Die 56-jährige Bernerin, welche zum Teil wegen einer vermeintlichen Internet-Liebe Geld veruntreute und in Bern vor Gericht steht, darf auf eine bedingte Strafe hoffen. Vor dem kantonalen Wirtschaftsstrafgericht beantragten sowohl Anklage als auch Verteidigung eine Verurteilung auf Bewährung.
Staatsanwalt Peter Herren forderte am Mittwochmittag eine Freiheitsstrafe von 24 Monaten bedingt auf fünf Jahre. Verteidiger Christoph Zimmerli beantragte eine Freiheitsstrafe von maximal 15 Monaten mit einer Probezeit von drei Jahren.
Da die Frau geständig ist, bestand bei Anklage und Verteidigung Einigkeit darin, dass es sich um einen Fall von Veruntreuung und Urkundenfälschung handelt.
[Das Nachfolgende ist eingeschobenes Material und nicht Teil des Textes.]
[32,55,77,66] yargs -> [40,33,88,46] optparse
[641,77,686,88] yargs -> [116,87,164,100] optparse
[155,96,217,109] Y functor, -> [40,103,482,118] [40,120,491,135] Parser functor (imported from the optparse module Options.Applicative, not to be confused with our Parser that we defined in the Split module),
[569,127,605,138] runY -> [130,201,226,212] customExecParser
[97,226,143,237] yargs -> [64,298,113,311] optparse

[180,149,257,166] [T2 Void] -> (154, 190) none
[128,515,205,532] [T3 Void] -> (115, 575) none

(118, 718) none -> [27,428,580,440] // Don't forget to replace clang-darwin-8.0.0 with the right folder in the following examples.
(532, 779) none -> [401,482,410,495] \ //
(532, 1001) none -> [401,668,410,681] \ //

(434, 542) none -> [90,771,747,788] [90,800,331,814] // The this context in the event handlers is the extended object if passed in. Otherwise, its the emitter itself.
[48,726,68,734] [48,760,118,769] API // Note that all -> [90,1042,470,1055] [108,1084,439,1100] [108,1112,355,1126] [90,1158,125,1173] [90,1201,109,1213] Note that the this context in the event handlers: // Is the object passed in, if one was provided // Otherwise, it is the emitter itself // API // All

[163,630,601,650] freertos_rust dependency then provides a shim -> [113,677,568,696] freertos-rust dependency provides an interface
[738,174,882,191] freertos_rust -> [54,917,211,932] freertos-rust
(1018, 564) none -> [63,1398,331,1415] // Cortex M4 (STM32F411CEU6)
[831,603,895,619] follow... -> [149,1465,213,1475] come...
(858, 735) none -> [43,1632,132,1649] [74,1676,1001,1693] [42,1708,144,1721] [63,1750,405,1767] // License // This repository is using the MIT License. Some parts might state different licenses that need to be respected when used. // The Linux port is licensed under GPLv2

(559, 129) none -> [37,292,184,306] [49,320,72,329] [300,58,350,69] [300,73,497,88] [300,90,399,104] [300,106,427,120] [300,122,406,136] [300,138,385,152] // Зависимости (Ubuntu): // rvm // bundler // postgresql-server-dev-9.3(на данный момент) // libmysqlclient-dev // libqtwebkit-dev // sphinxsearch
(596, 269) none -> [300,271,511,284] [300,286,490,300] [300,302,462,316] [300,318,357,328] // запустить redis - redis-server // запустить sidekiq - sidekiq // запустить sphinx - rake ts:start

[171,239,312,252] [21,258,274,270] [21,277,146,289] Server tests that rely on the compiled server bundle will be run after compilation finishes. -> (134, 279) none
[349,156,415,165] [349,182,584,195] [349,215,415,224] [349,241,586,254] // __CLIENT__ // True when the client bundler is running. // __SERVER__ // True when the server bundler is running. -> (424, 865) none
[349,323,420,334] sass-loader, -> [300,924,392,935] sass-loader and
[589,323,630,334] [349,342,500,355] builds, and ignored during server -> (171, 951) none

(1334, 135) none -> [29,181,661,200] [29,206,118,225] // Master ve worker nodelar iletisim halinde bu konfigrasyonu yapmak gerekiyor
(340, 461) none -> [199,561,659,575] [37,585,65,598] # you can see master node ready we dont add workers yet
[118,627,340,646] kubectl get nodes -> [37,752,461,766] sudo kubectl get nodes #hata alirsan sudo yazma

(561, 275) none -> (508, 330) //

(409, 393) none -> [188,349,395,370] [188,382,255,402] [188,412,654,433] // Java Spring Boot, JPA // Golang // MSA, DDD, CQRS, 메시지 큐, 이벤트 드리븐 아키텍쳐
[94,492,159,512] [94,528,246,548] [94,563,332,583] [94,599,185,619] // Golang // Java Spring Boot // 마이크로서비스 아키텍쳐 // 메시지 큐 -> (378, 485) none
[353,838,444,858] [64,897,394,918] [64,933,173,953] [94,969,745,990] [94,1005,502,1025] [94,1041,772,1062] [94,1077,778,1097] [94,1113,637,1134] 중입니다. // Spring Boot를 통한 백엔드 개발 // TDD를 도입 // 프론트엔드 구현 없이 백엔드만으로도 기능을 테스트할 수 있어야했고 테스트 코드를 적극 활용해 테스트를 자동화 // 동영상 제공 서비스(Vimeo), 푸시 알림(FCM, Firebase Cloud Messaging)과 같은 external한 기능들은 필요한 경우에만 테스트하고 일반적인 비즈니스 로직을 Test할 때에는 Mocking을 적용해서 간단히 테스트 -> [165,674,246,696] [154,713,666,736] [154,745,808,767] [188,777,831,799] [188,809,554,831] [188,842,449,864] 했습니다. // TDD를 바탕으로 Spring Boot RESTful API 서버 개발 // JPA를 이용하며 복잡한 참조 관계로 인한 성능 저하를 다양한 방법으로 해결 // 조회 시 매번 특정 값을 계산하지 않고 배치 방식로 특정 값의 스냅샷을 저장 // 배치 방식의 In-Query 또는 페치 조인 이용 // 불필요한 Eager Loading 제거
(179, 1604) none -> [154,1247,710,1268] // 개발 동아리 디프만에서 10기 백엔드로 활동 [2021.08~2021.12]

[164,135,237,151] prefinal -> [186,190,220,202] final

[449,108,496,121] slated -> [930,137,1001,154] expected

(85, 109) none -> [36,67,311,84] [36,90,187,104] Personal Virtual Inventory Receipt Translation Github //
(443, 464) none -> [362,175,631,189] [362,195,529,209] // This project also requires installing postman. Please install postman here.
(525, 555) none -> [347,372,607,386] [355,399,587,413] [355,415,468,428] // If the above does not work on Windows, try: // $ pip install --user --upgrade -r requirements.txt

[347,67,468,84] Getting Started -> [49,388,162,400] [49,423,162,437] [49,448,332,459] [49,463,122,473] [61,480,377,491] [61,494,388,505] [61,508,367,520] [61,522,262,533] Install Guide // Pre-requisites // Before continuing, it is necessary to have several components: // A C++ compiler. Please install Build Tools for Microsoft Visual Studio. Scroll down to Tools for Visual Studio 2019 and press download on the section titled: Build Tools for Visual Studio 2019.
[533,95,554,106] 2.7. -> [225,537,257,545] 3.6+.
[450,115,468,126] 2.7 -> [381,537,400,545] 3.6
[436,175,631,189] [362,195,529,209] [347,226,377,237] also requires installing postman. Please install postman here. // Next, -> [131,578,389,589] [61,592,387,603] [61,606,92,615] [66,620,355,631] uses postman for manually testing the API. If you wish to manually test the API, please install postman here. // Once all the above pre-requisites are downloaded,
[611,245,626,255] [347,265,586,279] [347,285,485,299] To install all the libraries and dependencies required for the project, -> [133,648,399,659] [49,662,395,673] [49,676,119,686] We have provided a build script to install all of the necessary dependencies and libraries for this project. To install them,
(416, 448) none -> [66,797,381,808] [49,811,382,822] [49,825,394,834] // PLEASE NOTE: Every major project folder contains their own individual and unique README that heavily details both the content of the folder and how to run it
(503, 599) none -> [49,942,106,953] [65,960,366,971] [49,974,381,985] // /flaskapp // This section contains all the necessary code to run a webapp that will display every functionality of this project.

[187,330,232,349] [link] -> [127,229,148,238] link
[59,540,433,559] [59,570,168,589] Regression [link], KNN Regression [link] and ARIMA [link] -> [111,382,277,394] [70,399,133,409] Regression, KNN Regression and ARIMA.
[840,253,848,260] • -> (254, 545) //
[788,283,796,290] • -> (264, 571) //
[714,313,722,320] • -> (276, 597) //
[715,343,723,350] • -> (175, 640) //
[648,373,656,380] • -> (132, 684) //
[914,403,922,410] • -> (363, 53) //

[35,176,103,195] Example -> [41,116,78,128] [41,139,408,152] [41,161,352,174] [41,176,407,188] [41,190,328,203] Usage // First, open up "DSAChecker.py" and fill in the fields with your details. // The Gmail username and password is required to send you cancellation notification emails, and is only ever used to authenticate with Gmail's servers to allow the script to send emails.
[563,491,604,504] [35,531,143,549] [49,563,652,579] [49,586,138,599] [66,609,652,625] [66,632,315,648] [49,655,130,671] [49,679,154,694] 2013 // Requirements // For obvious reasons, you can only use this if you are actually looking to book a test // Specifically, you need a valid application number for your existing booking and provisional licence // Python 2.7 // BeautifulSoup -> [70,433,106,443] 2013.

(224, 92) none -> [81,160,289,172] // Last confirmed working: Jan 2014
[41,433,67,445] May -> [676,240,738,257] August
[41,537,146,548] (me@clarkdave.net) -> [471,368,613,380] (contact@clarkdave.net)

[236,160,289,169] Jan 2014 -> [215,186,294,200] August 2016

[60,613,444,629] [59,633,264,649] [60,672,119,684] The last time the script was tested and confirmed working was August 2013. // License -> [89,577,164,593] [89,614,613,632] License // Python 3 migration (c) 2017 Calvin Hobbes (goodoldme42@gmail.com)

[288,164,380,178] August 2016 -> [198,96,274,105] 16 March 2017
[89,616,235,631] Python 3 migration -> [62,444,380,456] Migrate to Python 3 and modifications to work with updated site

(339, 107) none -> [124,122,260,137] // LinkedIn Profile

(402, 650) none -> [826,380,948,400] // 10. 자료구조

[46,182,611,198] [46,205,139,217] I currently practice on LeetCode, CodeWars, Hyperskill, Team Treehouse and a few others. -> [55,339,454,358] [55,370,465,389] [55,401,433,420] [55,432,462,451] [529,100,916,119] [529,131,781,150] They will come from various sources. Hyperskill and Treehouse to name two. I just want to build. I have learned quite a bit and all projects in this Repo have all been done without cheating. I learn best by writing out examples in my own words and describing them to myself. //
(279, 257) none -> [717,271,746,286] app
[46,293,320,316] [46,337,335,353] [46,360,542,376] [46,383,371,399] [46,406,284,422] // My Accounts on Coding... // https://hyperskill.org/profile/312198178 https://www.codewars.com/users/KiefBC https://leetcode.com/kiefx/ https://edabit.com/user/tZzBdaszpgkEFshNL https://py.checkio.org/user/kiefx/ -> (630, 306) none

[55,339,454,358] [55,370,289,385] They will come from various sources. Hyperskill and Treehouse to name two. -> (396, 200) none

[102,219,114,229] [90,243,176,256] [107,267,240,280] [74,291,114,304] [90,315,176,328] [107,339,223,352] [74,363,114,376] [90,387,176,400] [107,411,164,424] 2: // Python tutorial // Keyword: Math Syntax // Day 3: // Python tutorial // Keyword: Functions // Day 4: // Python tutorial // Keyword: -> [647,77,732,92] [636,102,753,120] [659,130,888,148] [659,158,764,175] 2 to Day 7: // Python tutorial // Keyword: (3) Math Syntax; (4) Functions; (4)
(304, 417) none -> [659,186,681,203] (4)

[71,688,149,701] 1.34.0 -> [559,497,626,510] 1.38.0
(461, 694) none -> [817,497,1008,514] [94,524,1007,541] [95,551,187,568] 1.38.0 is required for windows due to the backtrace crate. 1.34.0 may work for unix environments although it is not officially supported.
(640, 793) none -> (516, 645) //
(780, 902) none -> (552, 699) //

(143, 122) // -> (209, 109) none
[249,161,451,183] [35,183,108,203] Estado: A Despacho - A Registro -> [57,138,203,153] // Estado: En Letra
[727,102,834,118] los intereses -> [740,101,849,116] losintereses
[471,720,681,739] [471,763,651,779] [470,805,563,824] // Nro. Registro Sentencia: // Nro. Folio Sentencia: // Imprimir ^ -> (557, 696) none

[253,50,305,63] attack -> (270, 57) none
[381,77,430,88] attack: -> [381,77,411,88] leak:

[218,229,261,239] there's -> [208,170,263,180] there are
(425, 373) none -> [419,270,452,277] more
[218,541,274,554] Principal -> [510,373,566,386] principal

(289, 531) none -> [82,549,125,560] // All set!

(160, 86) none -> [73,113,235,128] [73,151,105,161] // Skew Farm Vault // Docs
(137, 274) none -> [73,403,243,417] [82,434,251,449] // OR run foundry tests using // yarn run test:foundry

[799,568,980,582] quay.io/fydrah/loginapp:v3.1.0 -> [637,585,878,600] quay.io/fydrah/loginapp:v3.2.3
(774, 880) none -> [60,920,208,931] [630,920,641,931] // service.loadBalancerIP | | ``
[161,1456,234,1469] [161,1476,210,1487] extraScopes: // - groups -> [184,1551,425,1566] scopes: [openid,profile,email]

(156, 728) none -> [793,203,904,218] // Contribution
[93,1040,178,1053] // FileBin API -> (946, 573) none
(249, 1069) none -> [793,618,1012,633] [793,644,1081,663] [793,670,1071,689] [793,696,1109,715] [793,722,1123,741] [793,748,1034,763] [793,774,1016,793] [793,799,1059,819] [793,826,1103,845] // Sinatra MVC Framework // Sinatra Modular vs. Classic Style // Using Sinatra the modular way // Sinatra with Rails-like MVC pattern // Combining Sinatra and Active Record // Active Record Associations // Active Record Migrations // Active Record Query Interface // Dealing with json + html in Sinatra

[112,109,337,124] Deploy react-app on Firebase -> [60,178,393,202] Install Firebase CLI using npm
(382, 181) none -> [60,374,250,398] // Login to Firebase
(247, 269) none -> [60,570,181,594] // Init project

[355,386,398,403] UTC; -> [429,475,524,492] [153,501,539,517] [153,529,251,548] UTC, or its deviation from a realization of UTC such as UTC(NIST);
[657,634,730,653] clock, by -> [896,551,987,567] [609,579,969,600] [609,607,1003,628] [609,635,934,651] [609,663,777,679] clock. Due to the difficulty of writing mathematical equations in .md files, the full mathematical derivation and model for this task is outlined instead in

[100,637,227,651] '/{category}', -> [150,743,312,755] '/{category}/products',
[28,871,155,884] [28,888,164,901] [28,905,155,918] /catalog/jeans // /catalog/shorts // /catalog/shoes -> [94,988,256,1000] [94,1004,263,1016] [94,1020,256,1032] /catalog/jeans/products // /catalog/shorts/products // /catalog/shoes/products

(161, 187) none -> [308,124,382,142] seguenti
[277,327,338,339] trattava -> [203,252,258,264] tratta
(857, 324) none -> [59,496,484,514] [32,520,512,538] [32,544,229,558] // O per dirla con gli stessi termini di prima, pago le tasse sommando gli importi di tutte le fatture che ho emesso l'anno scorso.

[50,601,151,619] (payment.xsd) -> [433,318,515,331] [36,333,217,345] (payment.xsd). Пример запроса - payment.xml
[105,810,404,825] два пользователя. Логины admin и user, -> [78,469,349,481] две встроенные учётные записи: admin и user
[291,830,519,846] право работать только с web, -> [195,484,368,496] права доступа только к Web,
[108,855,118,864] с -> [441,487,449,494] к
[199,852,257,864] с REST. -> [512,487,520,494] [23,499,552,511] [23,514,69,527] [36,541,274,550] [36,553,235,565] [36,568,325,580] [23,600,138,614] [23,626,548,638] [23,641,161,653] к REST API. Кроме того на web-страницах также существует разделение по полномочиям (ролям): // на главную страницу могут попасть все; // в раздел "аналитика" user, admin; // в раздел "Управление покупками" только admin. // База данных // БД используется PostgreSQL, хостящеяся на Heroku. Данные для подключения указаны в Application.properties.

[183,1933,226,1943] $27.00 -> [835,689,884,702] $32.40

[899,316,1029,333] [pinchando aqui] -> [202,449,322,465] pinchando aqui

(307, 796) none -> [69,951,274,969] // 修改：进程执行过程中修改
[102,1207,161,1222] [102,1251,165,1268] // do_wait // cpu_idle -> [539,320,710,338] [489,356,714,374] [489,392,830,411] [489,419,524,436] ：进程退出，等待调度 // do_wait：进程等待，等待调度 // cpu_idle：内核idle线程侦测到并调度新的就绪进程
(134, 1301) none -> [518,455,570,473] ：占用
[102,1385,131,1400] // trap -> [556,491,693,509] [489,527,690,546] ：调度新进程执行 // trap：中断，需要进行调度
Und dass die Frau dem Kanton Bern zuhanden des Geschädigten 113'000 Franken abliefern muss. 117'000 Franken hat sie diesem – einem Bekannten – bereits zurückgezahlt.
Uneinig waren sich Anklage und Verteidigung aber bei der Beurteilung des Verhaltens der Angeklagten: Staatsanwalt Herren sprach von einer Frau, die nicht in einer auswegslosen Situation gewesen sei und fast das gesamte Vermögen eines Bekannten verbraucht habe. Die Frau habe zuerst hartnäckig gelogen und sei nicht wirklich reuig.
Verteidiger Zimmerli sagte, bei der fraglichen Bank hätten anlässlich der Überweisungen nach Nigeria alle Alarmglocken schrillen müssen. Das habe sich strafmindernd auszuwirken.
In der Phase des «Love Scams», also als die Frau an die vermeintlich grosse Liebe einer Internet-Bekanntschaft glaubte, habe seine Klientin nicht mehr gewusst, was sie tue. Auch dies habe das Gericht zu berücksichtigen. Erst nach einem langen Gespräch habe die ehemalige Bankangestellte erkannt, was los gewesen sei.
Vorher habe sie noch gut 150'000 Franken aus eigenen Mitteln an die Internet-Bekanntschaft in den USA überwiesen. Die genauen Umstände dafür blieben am Prozess unklar. Zimmerli sagte auch, der Grund für das Abdriften der Frau im Jahr 2018 sei die Scheidung von ihrem Mann nach 20 Jahren Ehe gewesen.
«Das war nicht ich»
Bei ihrer Befragung vor dem kantonalen Wirtschaftsstrafgericht hatte die Frau am Mittwochvormittag die Vorwürfe im Wesentlichen zugegeben. Sie sei 2018 nicht sich selbst gewesen, sagte sie schluchzend: «Das war nicht ich». Sie hoffe, das veruntreute Geld zurückzahlen zu können.
Staatsanwalt Herren wirft der Frau in der Anklageschrift vor, 2018 rund 106'000 Franken nach Nigeria geschickt zu haben – für ein angebliches Projekt eines Mannes im afrikanischen Land. Dieses Geld bezog die 56-Jährige vom Konto eines guten Bekannten, der sie darum gebeten hatte, sich um sein Geld zu kümmern.
Die Frau war damals stellvertretende Leiterin einer Bank im Berner Oberland und verfügte über eine Vollmacht für die Konten ihres Bekannten.
Der Urkundenfälschung bezichtigt wird die Frau, weil sie laut Anklageschrift für die Überweisungen nach Nigeria einen Auftrag des Kontoinhabers – ihres Bekannten – fälschte. Der Vorgesetzte der Frau hatte Auskunft zu den Überweisungen nach Nigeria verlangt.
Schon zehn Jahre zuvor soll die Frau allerdings Geld ihres Bekannten unterschlagen haben, nachdem dieser ausgewandert war. Diese rund 125'000 Franken verwendete die Frau laut Anklageschrift für persönliche Bedürfnisse und für Aktienkäufe.